After the installation is complete, check the running status of the components.

If a pod fails to start, check whether the values.yaml configuration is correct and whether the relevant images were pulled successfully.

# Check the pod status
kubectl get po -n kube-system | grep loongcollector-ds

At the same time, Simple Log Service automatically creates the following resources. You can log on to the Simple Log Service console to view them.

Resource type	Resource name	Function
Project	The value of `projectName` defined in the values.yaml file	A resource management unit that isolates logs of different services. To create a project for more flexible log resource management, see Create a project.
Machine group	`k8s-group-${cluster_id}`	A collection of log collection nodes.
Logstore	`config-operation-log` Important Do not delete this Logstore.	Stores logs of the loongcollector-operator component.

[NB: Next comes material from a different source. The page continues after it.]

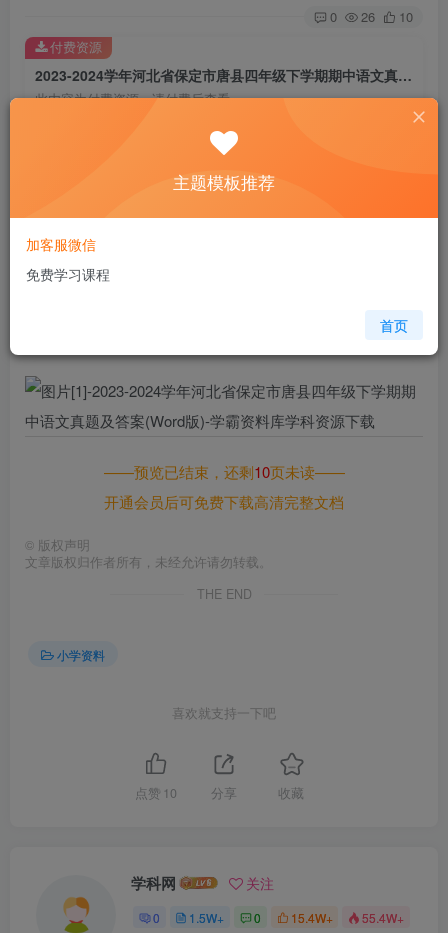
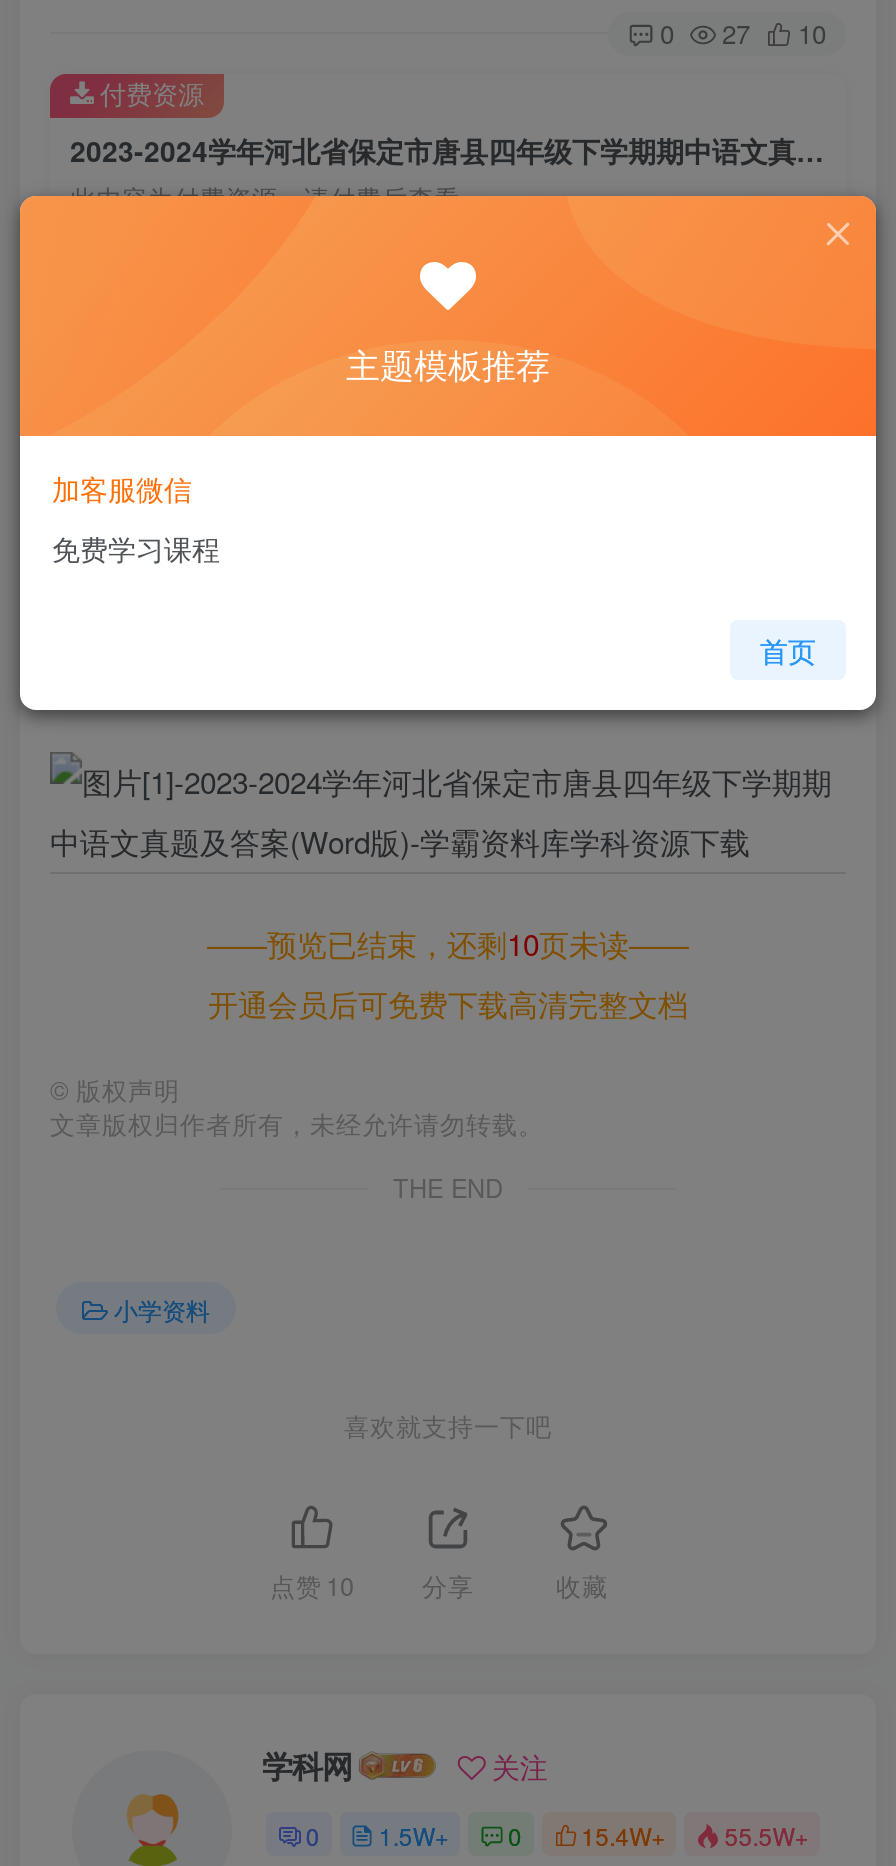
[330,7,413,26] 0 26 10 -> [660,14,826,52] 0 27 10
[153,909,404,926] 0 1.5W+ 0 15.4W+ 55.4W+ -> [306,1817,808,1851] 0 1.5W+ 0 15.4W+ 55.5W+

Its billing method is the same as that of a regular Logstore. For more information, see Billable items of the pay-by-ingested-data metering method. Do not create collection configurations in this Logstore.

How can I collect logs from the same file or container standard output using multiple collection configurations?

By default, to prevent data duplication, Simple Log Service allows each log source to be collected by only one collection configuration:

A text log file can match only one Logtail collection configuration.
A container's standard output (stdout):
- If you use the new version of the standard output template, the standard output can be collected by only one standard output collection configuration by default.
- If you use the old version of the standard output template, no extra configuration is required. It supports multiple collections by default.

Log on to the Simple Log Service console and go to the target project.
In the navigation pane on the left, choose Logstores and find the target Logstore.
Click the icon before its name to expand the Logstore.
Click Logtail Configuration. In the configuration list, find the target Logtail configuration and click Manage Logtail Configuration in the Actions column.
On the Logtail configuration page, click Edit and scroll down to the Input Configurations section:
- To collect text file logs: Enable Allow File To Be Collected For Multiple Times.
- To collect container standard output, enable Allow Standard Output To Be Collected Multiple Times.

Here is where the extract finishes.